Nothing should appear in the answer except the lines from the one containing "row 赵伟: 511102********0052" through the end of the records below, written out exactly.

(Source records)
-=-=-

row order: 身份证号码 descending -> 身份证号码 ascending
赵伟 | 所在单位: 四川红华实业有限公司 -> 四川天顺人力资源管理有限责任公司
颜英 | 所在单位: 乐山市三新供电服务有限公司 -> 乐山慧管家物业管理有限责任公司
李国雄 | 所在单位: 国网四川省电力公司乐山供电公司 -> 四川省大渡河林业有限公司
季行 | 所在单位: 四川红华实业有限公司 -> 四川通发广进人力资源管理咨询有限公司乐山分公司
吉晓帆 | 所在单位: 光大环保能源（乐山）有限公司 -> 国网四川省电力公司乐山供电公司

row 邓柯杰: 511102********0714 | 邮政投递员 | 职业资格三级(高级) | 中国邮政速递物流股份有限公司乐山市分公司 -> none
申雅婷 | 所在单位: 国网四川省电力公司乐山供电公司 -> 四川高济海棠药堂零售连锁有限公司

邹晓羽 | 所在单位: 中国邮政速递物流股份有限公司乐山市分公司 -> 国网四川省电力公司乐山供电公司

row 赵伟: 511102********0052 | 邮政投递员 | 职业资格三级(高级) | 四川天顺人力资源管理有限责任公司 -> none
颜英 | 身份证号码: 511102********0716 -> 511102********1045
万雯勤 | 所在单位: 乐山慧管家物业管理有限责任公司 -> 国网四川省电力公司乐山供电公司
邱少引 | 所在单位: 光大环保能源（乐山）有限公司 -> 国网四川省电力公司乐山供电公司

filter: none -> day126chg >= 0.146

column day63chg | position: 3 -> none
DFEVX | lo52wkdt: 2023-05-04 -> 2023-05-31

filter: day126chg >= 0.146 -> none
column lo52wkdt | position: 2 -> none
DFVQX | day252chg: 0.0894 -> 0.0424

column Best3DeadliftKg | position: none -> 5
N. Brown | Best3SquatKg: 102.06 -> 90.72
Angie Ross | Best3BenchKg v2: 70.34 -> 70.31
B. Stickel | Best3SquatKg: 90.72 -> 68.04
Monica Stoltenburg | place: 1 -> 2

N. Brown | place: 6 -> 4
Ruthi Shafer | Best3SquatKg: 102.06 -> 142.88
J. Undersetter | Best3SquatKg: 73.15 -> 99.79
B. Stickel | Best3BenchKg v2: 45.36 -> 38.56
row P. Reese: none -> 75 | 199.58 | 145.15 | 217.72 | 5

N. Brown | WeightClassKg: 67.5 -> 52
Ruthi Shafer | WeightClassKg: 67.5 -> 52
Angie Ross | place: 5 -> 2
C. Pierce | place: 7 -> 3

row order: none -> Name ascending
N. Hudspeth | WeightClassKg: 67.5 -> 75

-=-=-

* **Response for this exercise**:
row 赵伟: 511102********0052 | 邮政投递员 | 职业资格三级(高级) | 四川天顺人力资源管理有限责任公司 -> none
颜英 | 身份证号码: 511102********0716 -> 511102********1045
万雯勤 | 所在单位: 乐山慧管家物业管理有限责任公司 -> 国网四川省电力公司乐山供电公司
邱少引 | 所在单位: 光大环保能源（乐山）有限公司 -> 国网四川省电力公司乐山供电公司

filter: none -> day126chg >= 0.146

column day63chg | position: 3 -> none
DFEVX | lo52wkdt: 2023-05-04 -> 2023-05-31

filter: day126chg >= 0.146 -> none
column lo52wkdt | position: 2 -> none
DFVQX | day252chg: 0.0894 -> 0.0424

column Best3DeadliftKg | position: none -> 5
N. Brown | Best3SquatKg: 102.06 -> 90.72
Angie Ross | Best3BenchKg v2: 70.34 -> 70.31
B. Stickel | Best3SquatKg: 90.72 -> 68.04
Monica Stoltenburg | place: 1 -> 2

N. Brown | place: 6 -> 4
Ruthi Shafer | Best3SquatKg: 102.06 -> 142.88
J. Undersetter | Best3SquatKg: 73.15 -> 99.79
B. Stickel | Best3BenchKg v2: 45.36 -> 38.56
row P. Reese: none -> 75 | 199.58 | 145.15 | 217.72 | 5

N. Brown | WeightClassKg: 67.5 -> 52
Ruthi Shafer | WeightClassKg: 67.5 -> 52
Angie Ross | place: 5 -> 2
C. Pierce | place: 7 -> 3

row order: none -> Name ascending
N. Hudspeth | WeightClassKg: 67.5 -> 75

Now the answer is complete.